Run Chord callbacks in Celery (4.3.0) regardless of the exit status of it's tasks
You’re probably here because you’ve stumbled upon a problem with Celery chords. The Chord callback function isn’t executed if one of the tasks in the Chord’s body fails.
This sucks because in most cases, The callback’s execution confirms that all the tasks have been executed by the workers.

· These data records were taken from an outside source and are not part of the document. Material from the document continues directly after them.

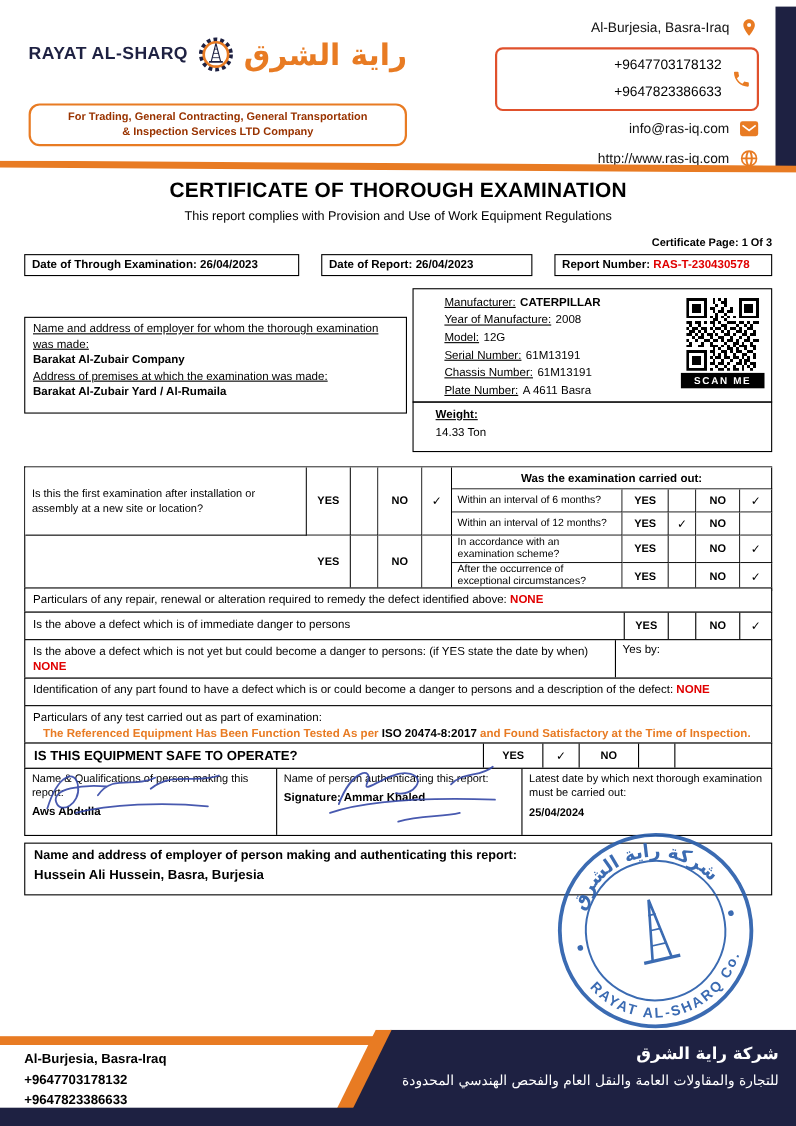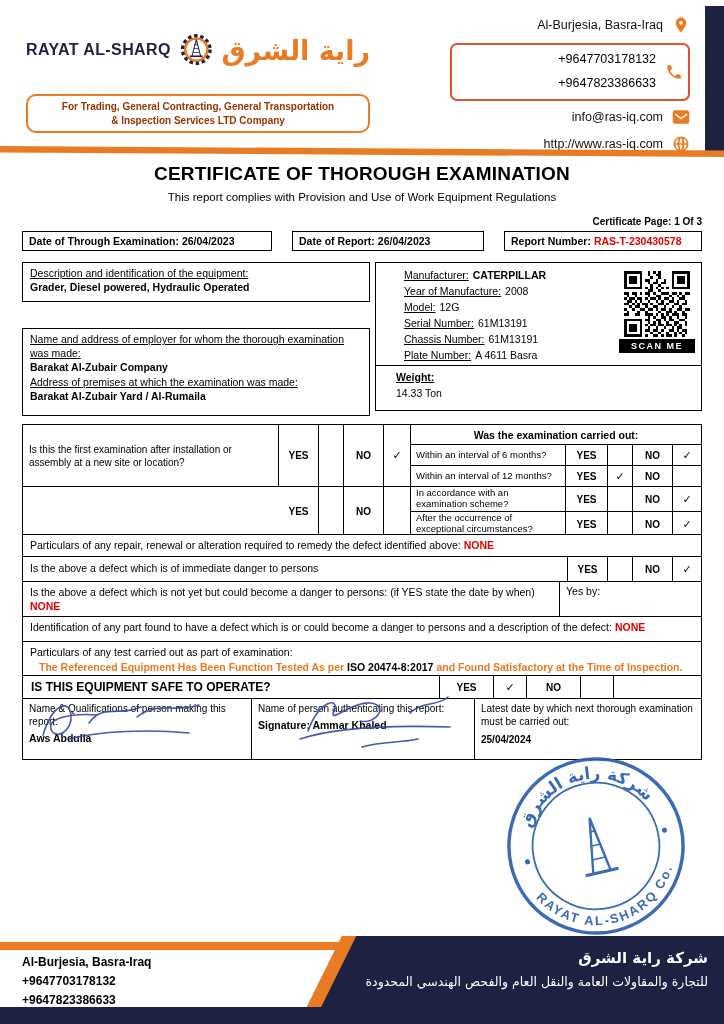--- a/index.html
+++ b/index.html
@@ -202,10 +202,6 @@
 
   <div class="equip">
     <div class="eq-left">
-      <div class="eq-box eq-box1">
-        <div class="ul">Description and identification of the equipment:</div>
-        <div class="b">Grader, Diesel powered, Hydraulic Operated</div>
-      </div>
       <div class="eq-box eq-box2">
         <div class="ul">Name and address of employer for whom the thorough examination was made:</div>
         <div class="b">Barakat Al-Zubair Company</div>

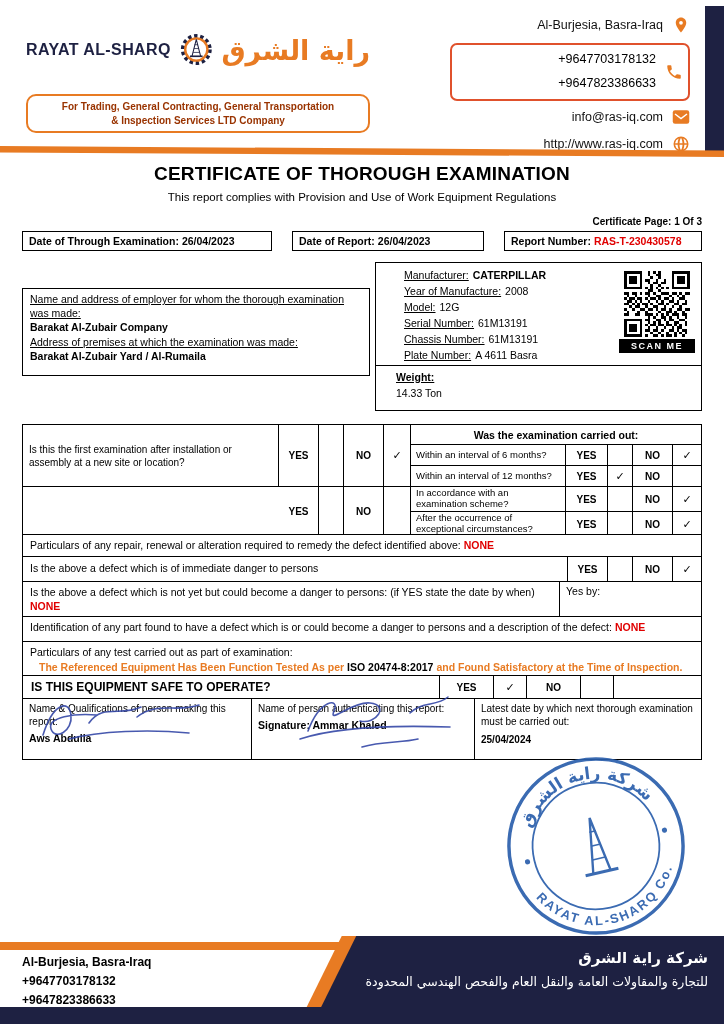--- a/index.html
+++ b/index.html
@@ -348,6 +348,10 @@
     </div>
   </div>
 
+  <div class="employer-box">
+    <div class="employer-label">Name and address of employer of person making and authenticating this report:</div>
+    <div class="employer-value">Hussein Ali Hussein, Basra, Burjesia</div>
+  </div>
 
   <svg class="stamp" viewBox="0 0 190 190">
     <circle class="stamp-stroke" cx="95" cy="95" r="88" stroke-width="3.5"></circle>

We can quickly reproduce this problem in a small python file (I’m using the Redis backend with docker, but you can use any backend that supports chords)
Start a new Redis
container with:
docker run -p 6379:6379 redis
Create a new file called test_celery.py
from celery import Celery, group
redis_url = "redis://localhost:6379"
app = Celery('test_celery', backend=redis_url, broker=redis_url)
@app.task
def good_task():
return 'Good task'
@app.task
def other_good_task():
return 'Other good task'
@app.task
def bad_task():
raise Exception('Bad Task!!!')
@app.task
def tasks_completed(results):
print('Tasks completed', results)
if __name__ == '__main__':
# A chained group of tasks is automatically Upgraded to a Chord
(group(good_task.s(), bad_task.s(), other_good_task.s()) | tasks_completed.s()).delay()
Let’s run the worker file with:
celery worker -A test_celery --loglevel=info
Now, execute the chord:
python test_celery.py
If you look at the logs you’ll see the exception raised in the bad_task
Task but the callback function (i.e tasks_completed
) isn’t executed.
line 352, in _unpack_chord_result
raise ChordError('Dependency {0} raised {1!r}'.format(tid, retval))
celery.exceptions.ChordError: Dependency 4d39d906-0118-4984-b4a6-68fa97f220b4 raised Exception('Bad Task!!!')
[2019-07-06 18:51:03,297: INFO/ForkPoolWorker-1] Task test_celery.other_good_task[ee3d4a1c-7232-4344-8703-1ff750bf9023] succeeded in 0.005841678001161199s: 'Other good task'
The Recommendation from the Celery team is to make your tasks are bullet proof. But this is almost impossible especially when your tasks are communicate with external API’s or depend on external resources.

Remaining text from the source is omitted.